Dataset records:
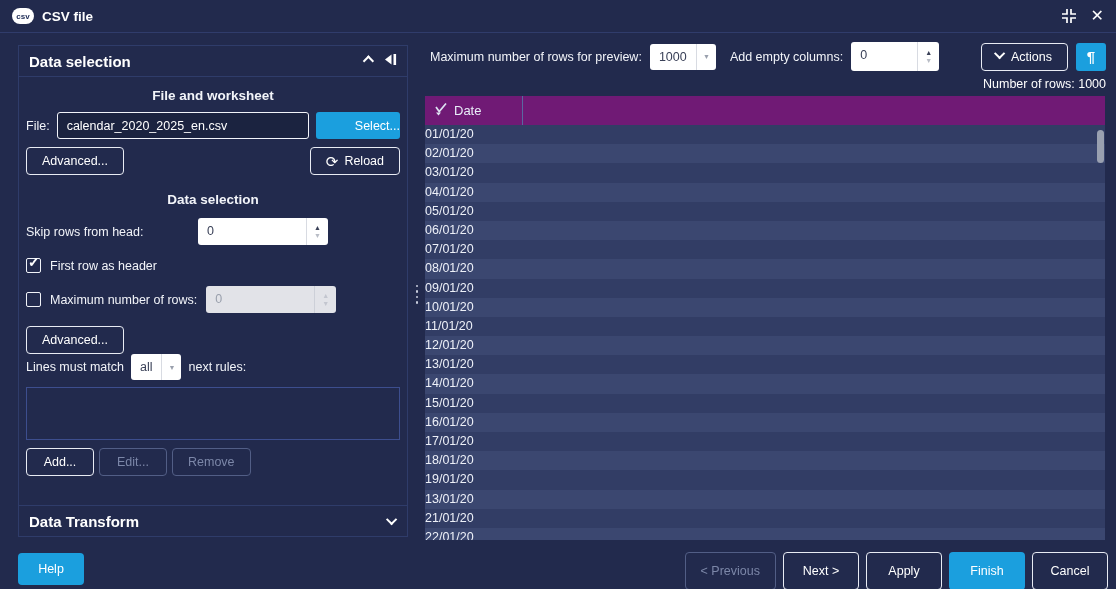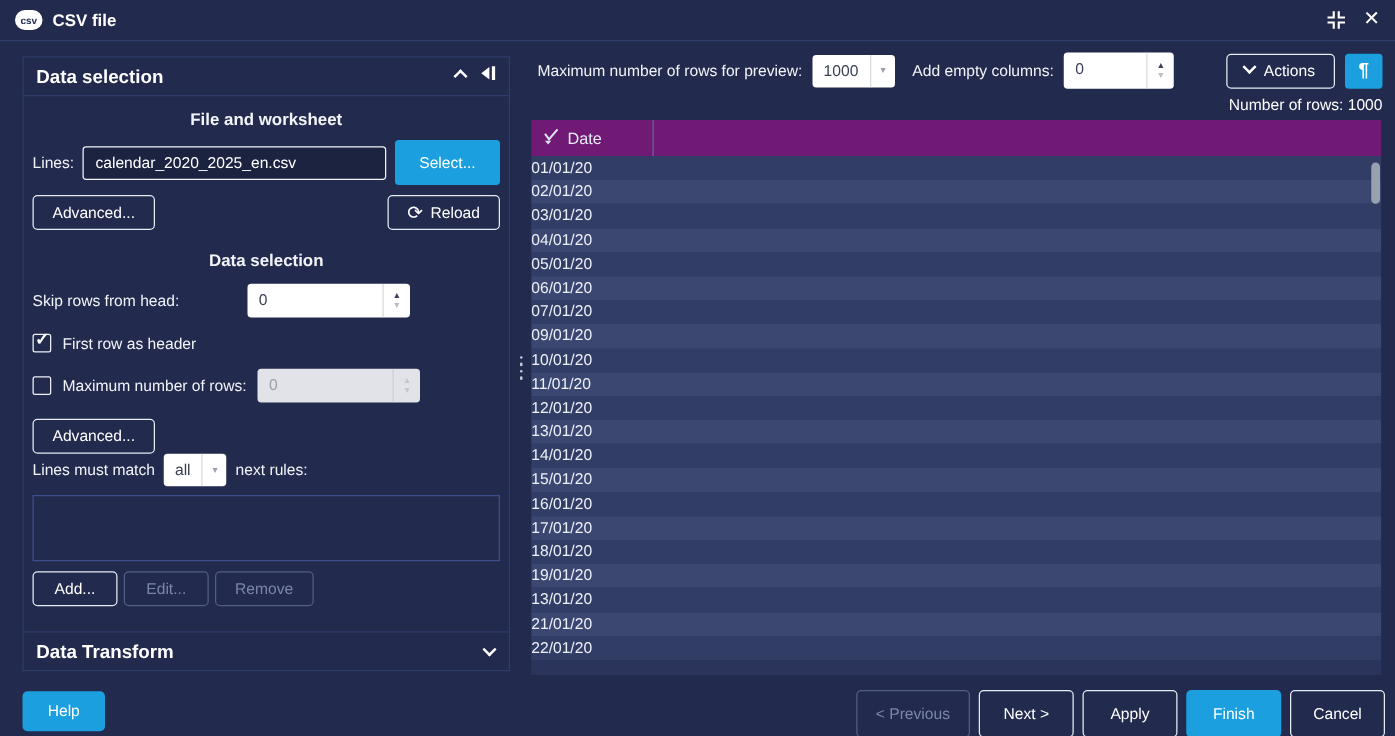--- a/index.html
+++ b/index.html
@@ -167,7 +167,7 @@
       <div class="sec-heading">File and worksheet</div>
 
       <div class="file-row">
-        <span class="lbl">Lines:</span>
+        <span class="lbl">File:</span>
         <input class="file-input" type="text" value="calendar_2020_2025_en.csv" style="">
         <button class="btn-accent select-btn">Select...</button>
       </div>

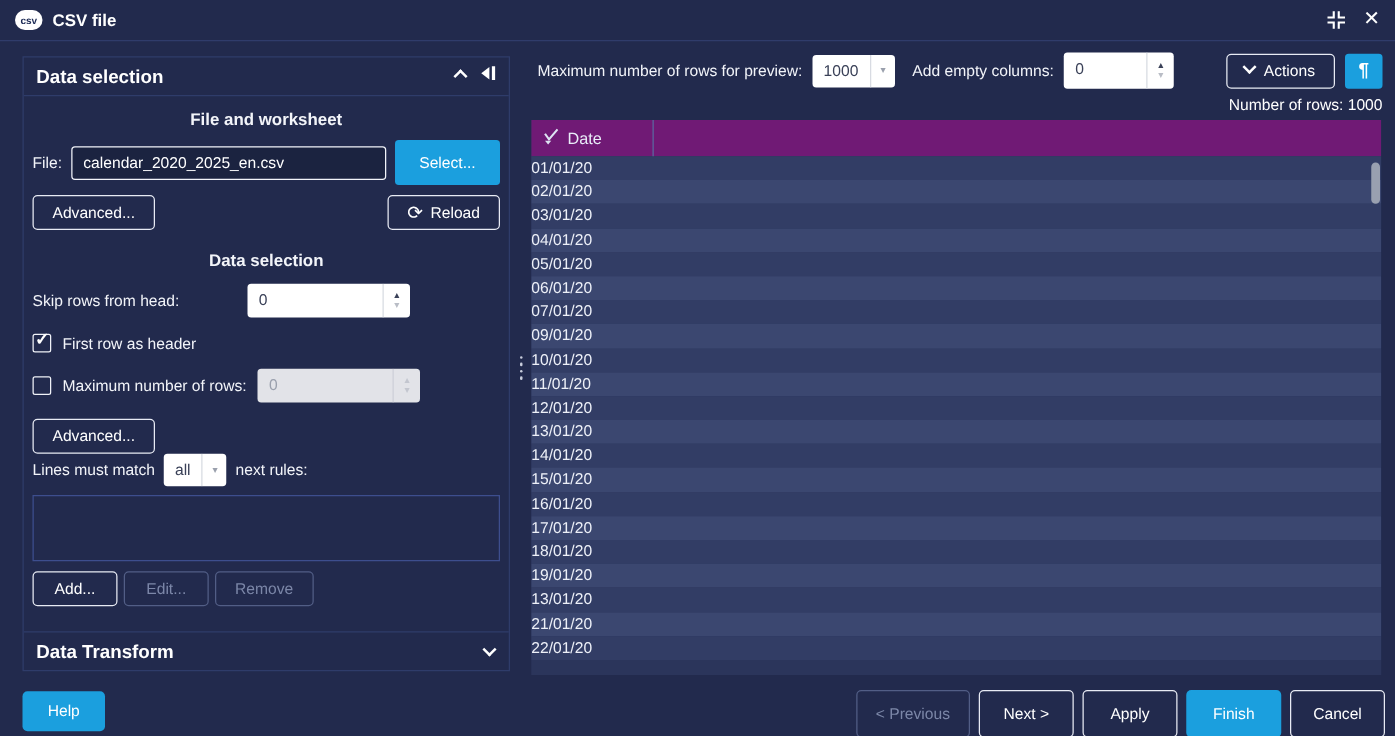--- a/index.html
+++ b/index.html
@@ -43,7 +43,7 @@
     font-family:"Liberation Sans",sans-serif; }
   .btn-accent { background:#1B9FDE; color:#FFF; border:none; border-radius:3px;
     font-size:12.5px; font-family:"Liberation Sans",sans-serif; cursor:default; }
-  .select-btn { width:84px; height:36px; }
+  .select-btn { width:84px; height:27px;text-align:right; }
   .row-2btn { display:flex; justify-content:space-between; margin-top:8px; }
   .btn-outline { height:28px; background:transparent; border:1px solid #E8EBF4;
     border-radius:4px; color:#FFF; font-size:12.5px; padding:0 15px;

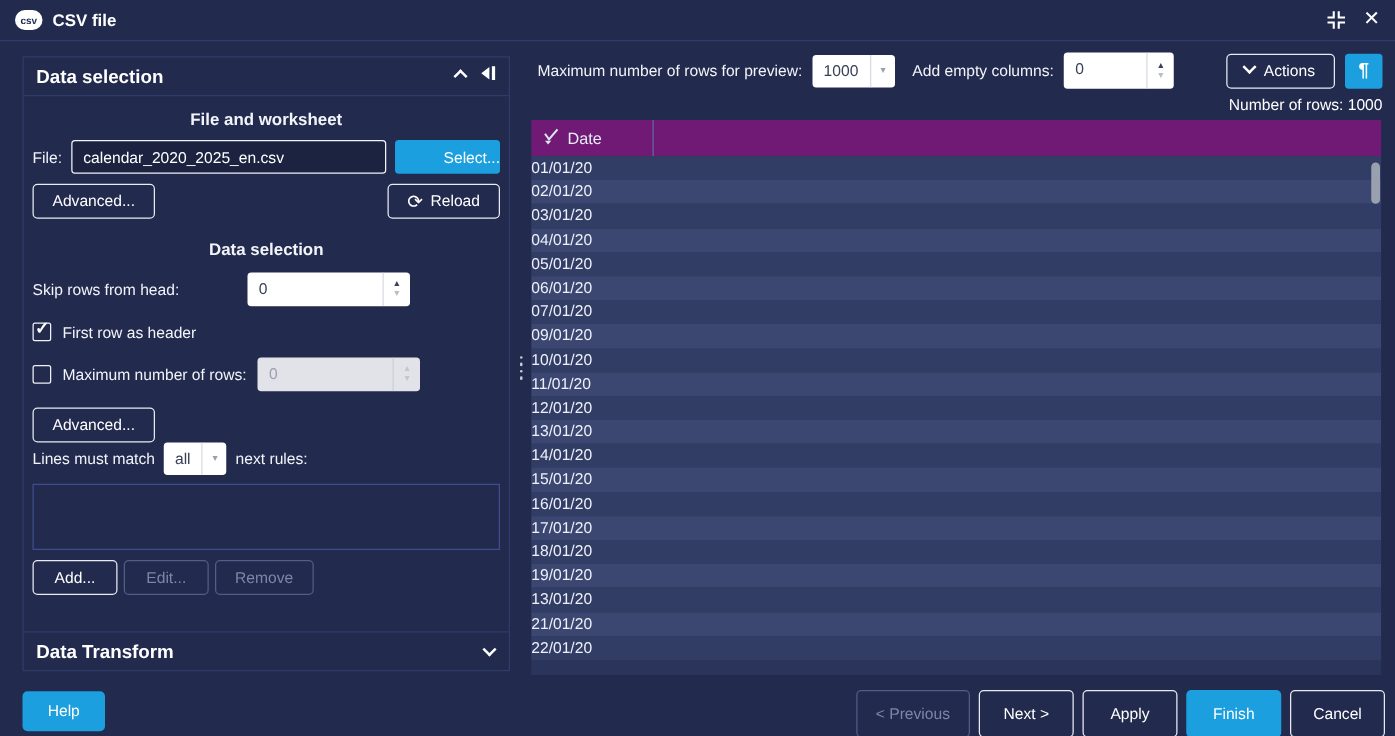--- a/index.html
+++ b/index.html
@@ -289,6 +289,7 @@
         <div class="trow">05/01/20</div>
         <div class="trow">06/01/20</div>
         <div class="trow">07/01/20</div>
+        <div class="trow">08/01/20</div>
         <div class="trow">09/01/20</div>
         <div class="trow">10/01/20</div>
         <div class="trow">11/01/20</div>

**How to complete this task:**
An exact repeat of all the data is required, pictures excluded.

**Solution to this problem:**
--- a/index.html
+++ b/index.html
@@ -167,7 +167,7 @@
       <div class="sec-heading">File and worksheet</div>
 
       <div class="file-row">
-        <span class="lbl">Lines:</span>
+        <span class="lbl">File:</span>
         <input class="file-input" type="text" value="calendar_2020_2025_en.csv" style="">
         <button class="btn-accent select-btn">Select...</button>
       </div>

--- a/index.html
+++ b/index.html
@@ -43,7 +43,7 @@
     font-family:"Liberation Sans",sans-serif; }
   .btn-accent { background:#1B9FDE; color:#FFF; border:none; border-radius:3px;
     font-size:12.5px; font-family:"Liberation Sans",sans-serif; cursor:default; }
-  .select-btn { width:84px; height:36px; }
+  .select-btn { width:84px; height:27px;text-align:right; }
   .row-2btn { display:flex; justify-content:space-between; margin-top:8px; }
   .btn-outline { height:28px; background:transparent; border:1px solid #E8EBF4;
     border-radius:4px; color:#FFF; font-size:12.5px; padding:0 15px;

--- a/index.html
+++ b/index.html
@@ -289,6 +289,7 @@
         <div class="trow">05/01/20</div>
         <div class="trow">06/01/20</div>
         <div class="trow">07/01/20</div>
+        <div class="trow">08/01/20</div>
         <div class="trow">09/01/20</div>
         <div class="trow">10/01/20</div>
         <div class="trow">11/01/20</div>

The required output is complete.